Final note from @mitzimorris:

perhaps it’s a third order detail, but a distinct URL for ‘latest’ would lose having the version in the URL. by contrast, in Boost, clicking on the “take me to latest link” brings me to a versioned URL - e.g. - search “boost regex” shows 1_66 -
“https://www.boost.org/doc/libs/1_66_0/libs/regex/doc/html/index.html”
clicking on the “take me to latest” links takes me to:
“https://www.boost.org/doc/libs/1_71_0/libs/regex/doc/html/index.html”

It is true that we will lose the version from most URL and there is a tradeoff. When I read an old blogpost that links to our docs, do I want to actually see the latest or the then-latest version? (hard to say IMHO). And do we care about latest docs being high in google results?

In the wild, I’ve seen both approaches, for example Elm, has latest as an alias. For example: elm-geometry 4.0.0 Version appears in the URL only after you explicitly click a specific version. Googling for “elm geometry” shows me the latest link on top, which brings me to version 3.1.0, even though it has been released just a few days ago. The Google result actually has wrong title (says its version 3.0.0), so the page was not reindexed since 3.1.0 release.
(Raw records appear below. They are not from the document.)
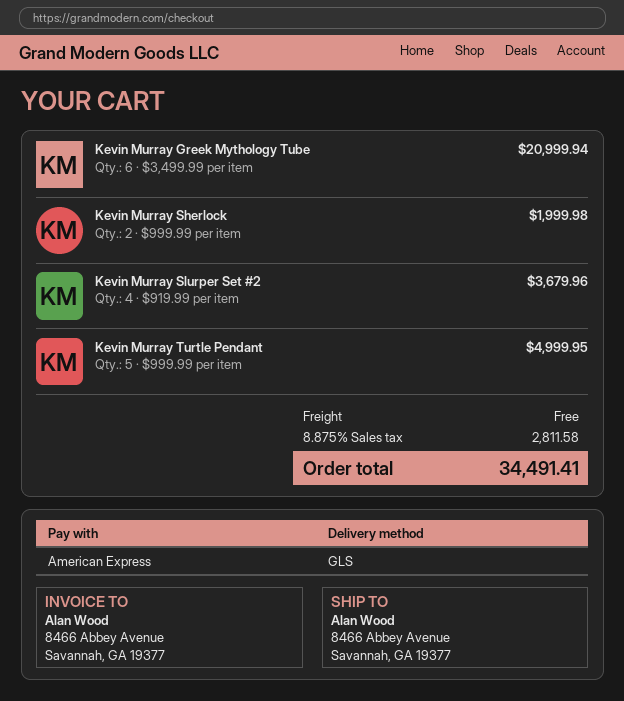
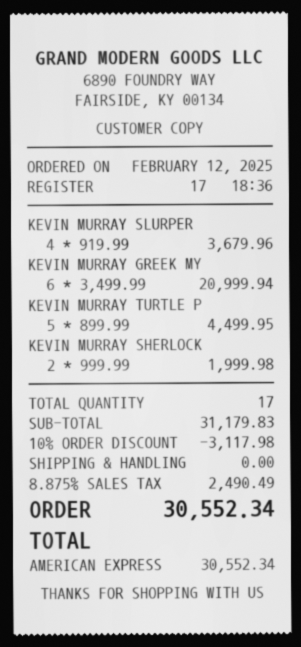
Kevin Murray Turtle Pendant: 5 x 999.99 = 4999.95 -> 5 x 899.99 = 4499.95
discount: none -> 10% = 3117.98
tax: 8.875% = 2811.58 -> 8.875% = 2490.49
total: 34491.41 -> 30552.34

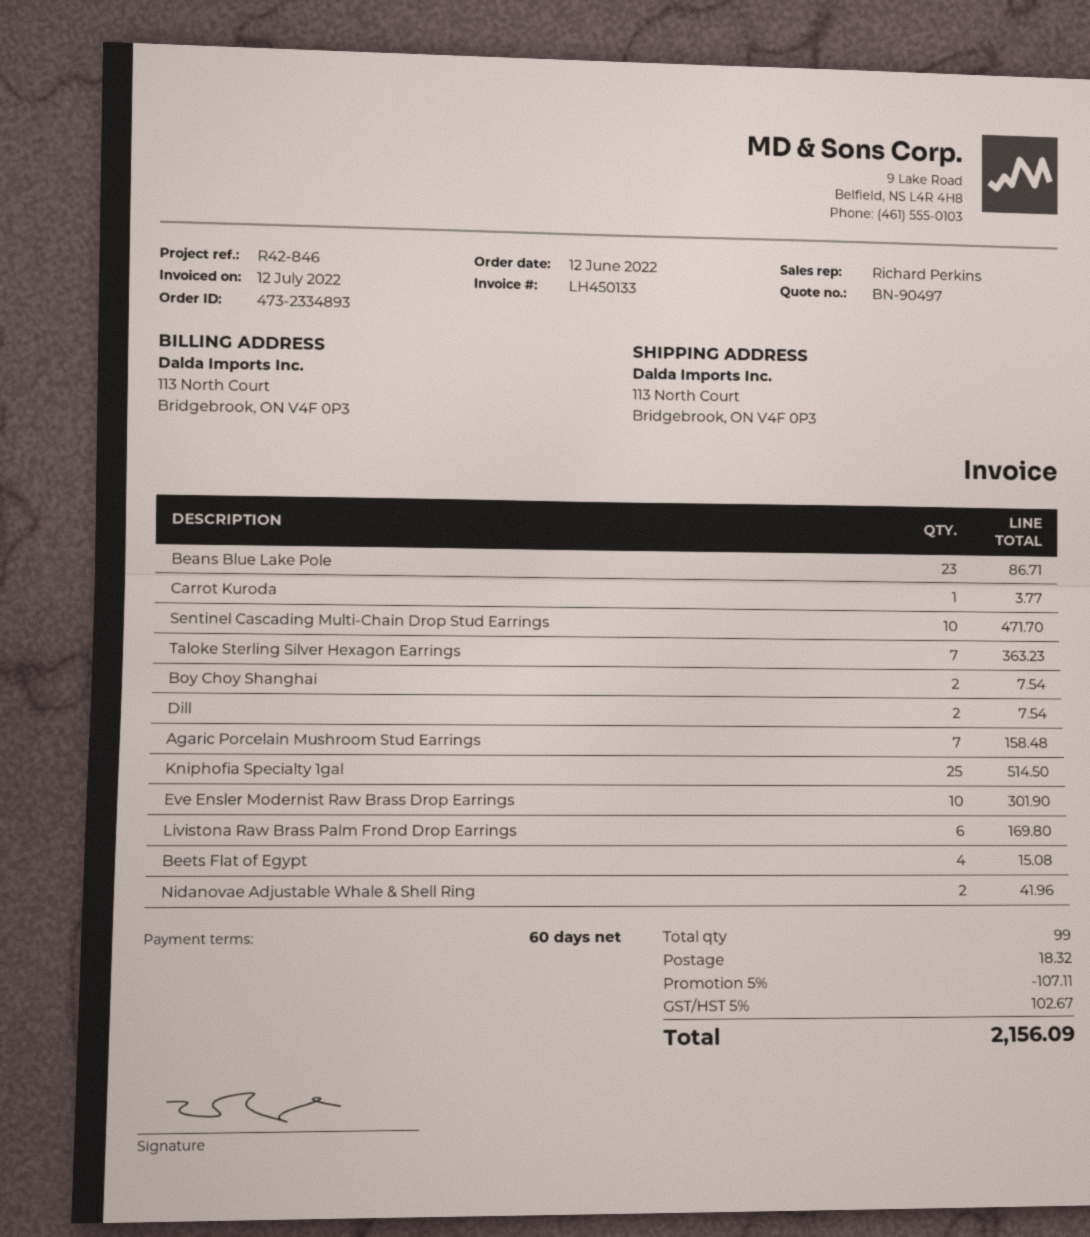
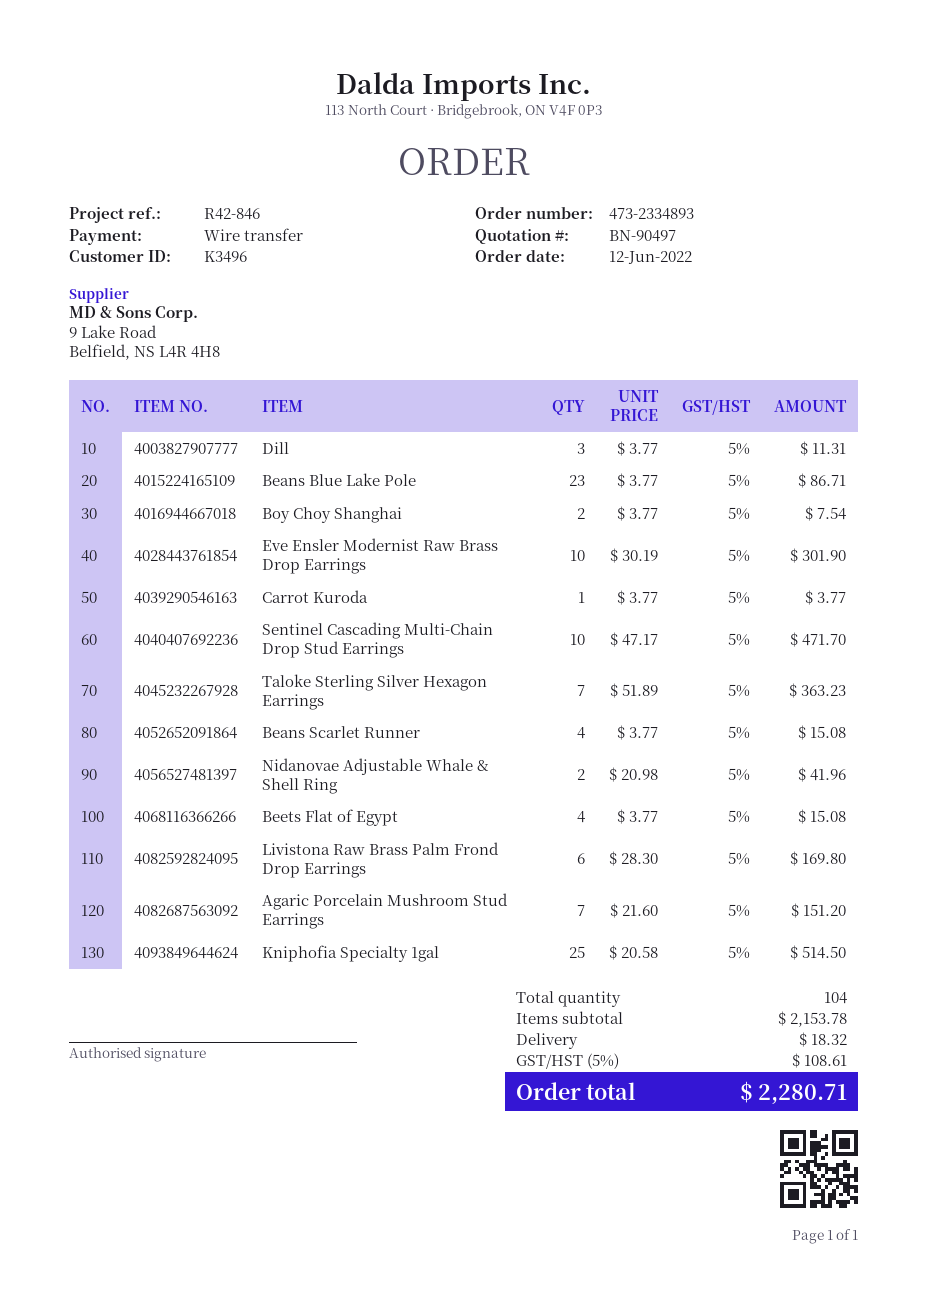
Dill: 2 for 7.54 -> 3 for 11.31
Agaric Porcelain Mushroom Stud Earrings: 7 for 158.48 -> 7 for 151.20
Beans Scarlet Runner: none -> 4 for 15.08
total quantity: 99 -> 104
discount: 5% = 107.11 -> none
tax: 5% = 102.67 -> 5% = 108.61
total: 2156.09 -> 2280.71

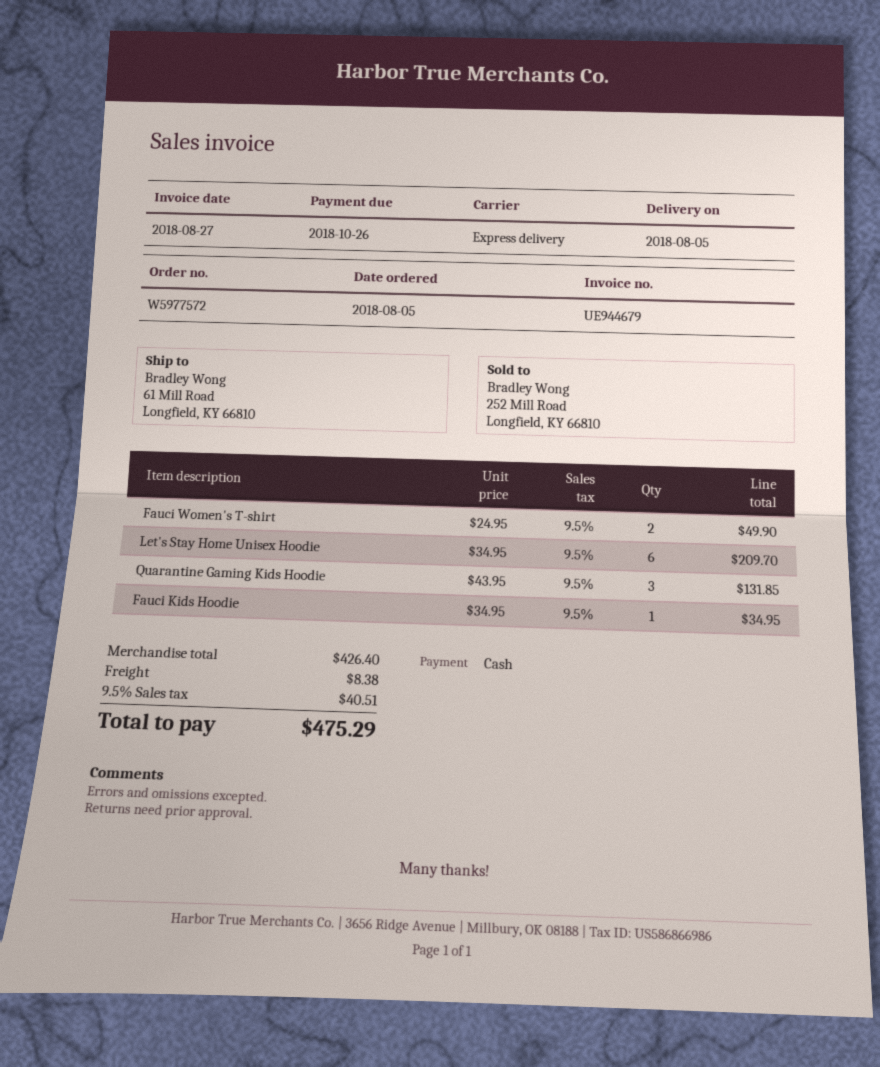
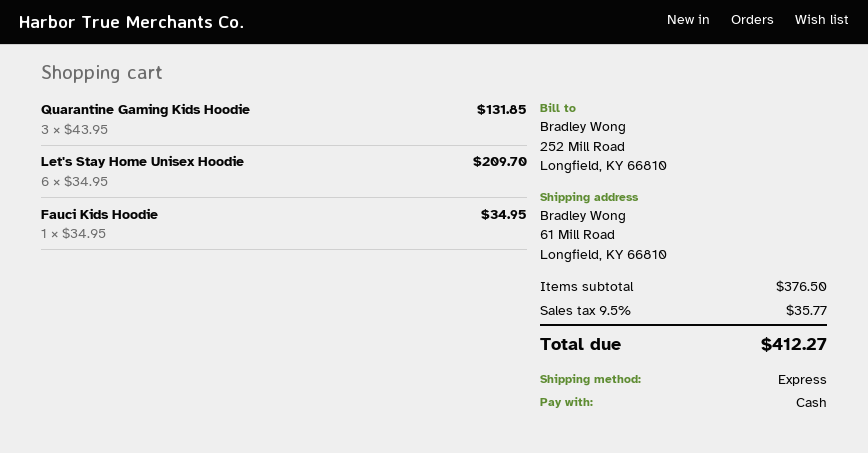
Fauci Women's T-shirt: 2 x 24.95 = 49.90 -> none
subtotal: 426.40 -> 376.50
shipping: 8.38 -> none
tax: 9.5% = 40.51 -> 9.5% = 35.77
total: 475.29 -> 412.27

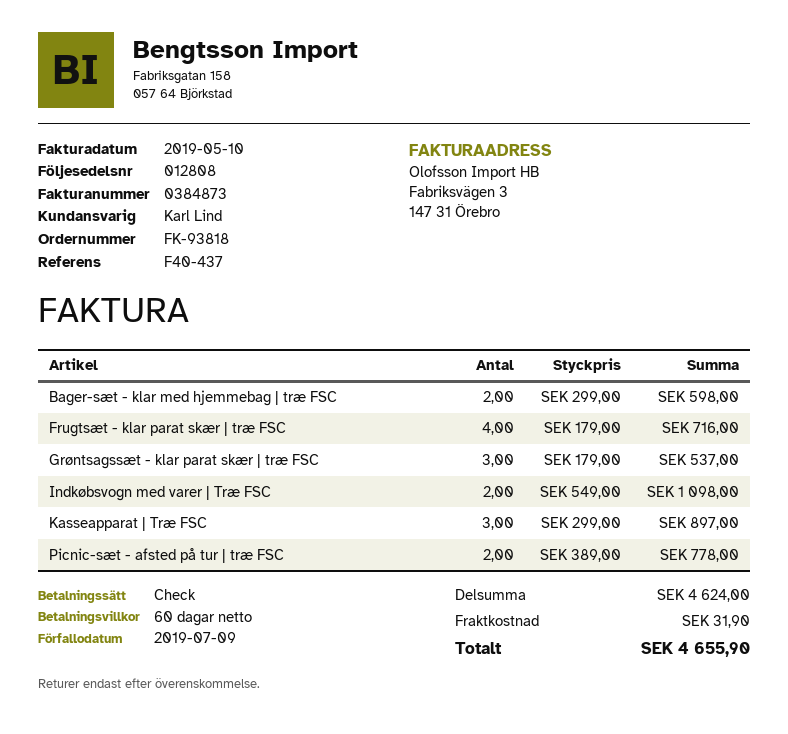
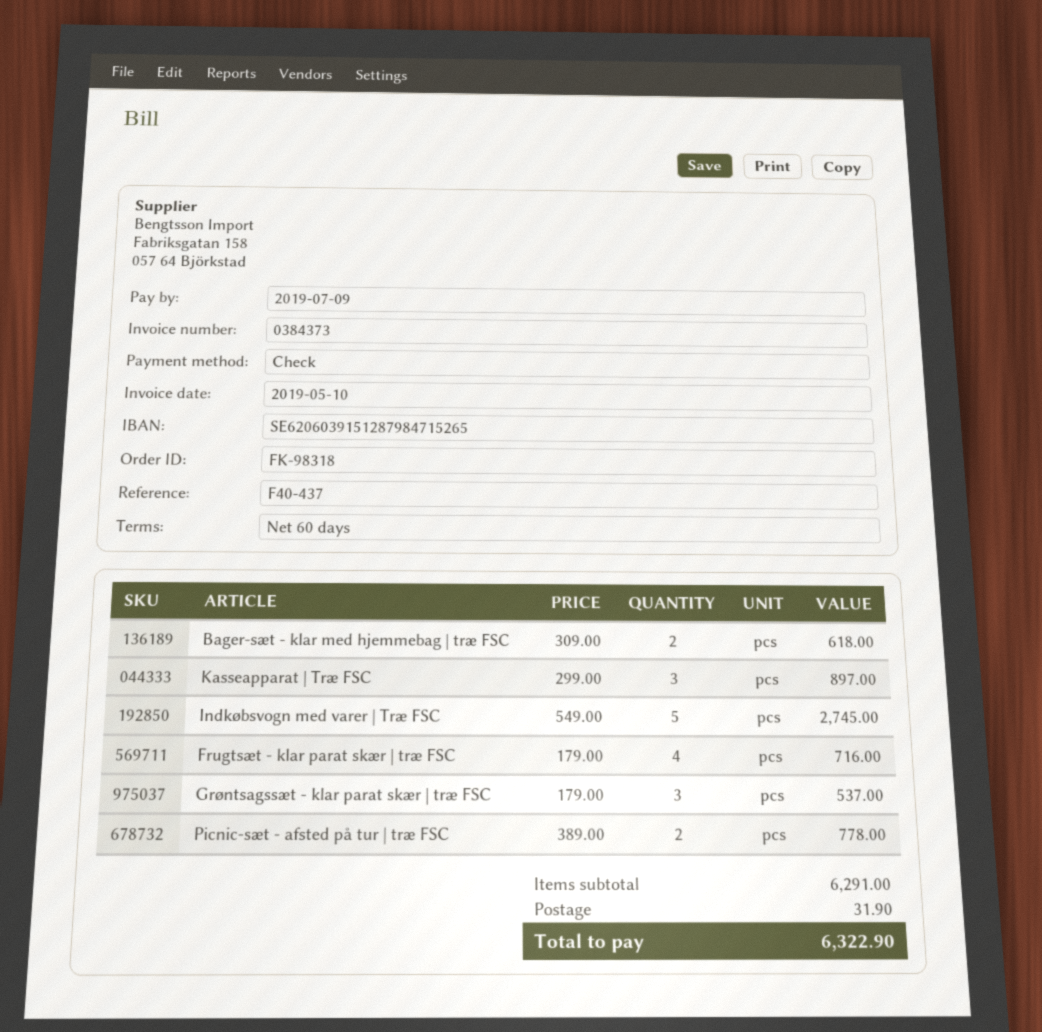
order number: FK-93818 -> FK-98318
invoice number: 0384873 -> 0384373
Bager-sæt - klar med hjemmebag | træ FSC: 2 x 299.00 = 598.00 -> 2 x 309.00 = 618.00
Indkøbsvogn med varer | Træ FSC: 2 x 549.00 = 1098.00 -> 5 x 549.00 = 2745.00
subtotal: 4624.00 -> 6291.00
total: 4655.90 -> 6322.90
As Mitzi notes, boost doesn’t do this, they have release as a redirect to 1.71 (as of this writing) and when I search “boost regex” the top link is for the 1.66 version.

Also related, @nhuurre noted that

When I look at Stan Reference Manual page I don’t see any indication that it’s old. The Overview page says version 2.18 but doesn’t tell how recent that is or where to find the other versions. Shouldn’t the old docs link to the latest version?

And @mitzimorris let us know this is being worked on: bookdown header for old version of docs should have links to latest. ¡ Issue #106 ¡ stan-dev/docs ¡ GitHub and this is how it looks like:

Which I think is great for both redirect/alias approaches!

3 Likes

Surprisingly enough to me, googling “stan rep_matrix” today gave me https://mc-stan.org/docs/2_21/functions-reference/matrix-broadcast.html (the current version of the functions reference!) as first link. Did something already change? (I don’t want to distract from the broader discussion, though.)

1 Like

I think that how much “stale” the results get is a function of how frequently the doc page is used and linked to over time. So, e.g. “stan inverse wishart distribution” gives me 2.18 on top while “stan wishart distribution” gives me 2.21 on top, presumably because people link to Wishart more than to Inverse Wishart making the new links to proliferate faster. I would also guess that Google notices when the pages are the same between versions and somehow clusters them, possibly favoring the older links as a side effect.

1 Like

we don’t have control over the apache configuration. we are using GitHub pages to serve the docs which limits what we can do. furthermore, the docs are built using bookdown/gitbook which is just useful enough to warrent not trying to roll our own.

my experience with building static doc sites comes from my previous job where I wrestled bad unversioned docs from Atlassian’s Confluence to a jekyll-based docset. we had control of the server, so more was possible. so I think I have a good understanding of what we’re up against here. however, it would be great to find an experienced website designer who knows jekyll and/or hugo and understands the limitations of github pages websites to help us sort out these issues.

my preference is to follow boost and keep everything versioned, but going the ‘latest’ route is acceptible.

1 Like

Added this to all the docs - old versions now link to latest - try it for yourself - the following
is a link to “https://mc-stan.org/docs/2_18/reference-manual/”

3 Likes

Excellent!

Thinking about this more, the “old version” label makes the difference between latest as redirect or alias very small, so it is IMHO not reasonable to spend any energy to move from the status quo. Thanks @mitzimorris for doing this.

The only suggestion I would have would be to consider making the “old version” label more prominent somehow. But that is also not very high priority.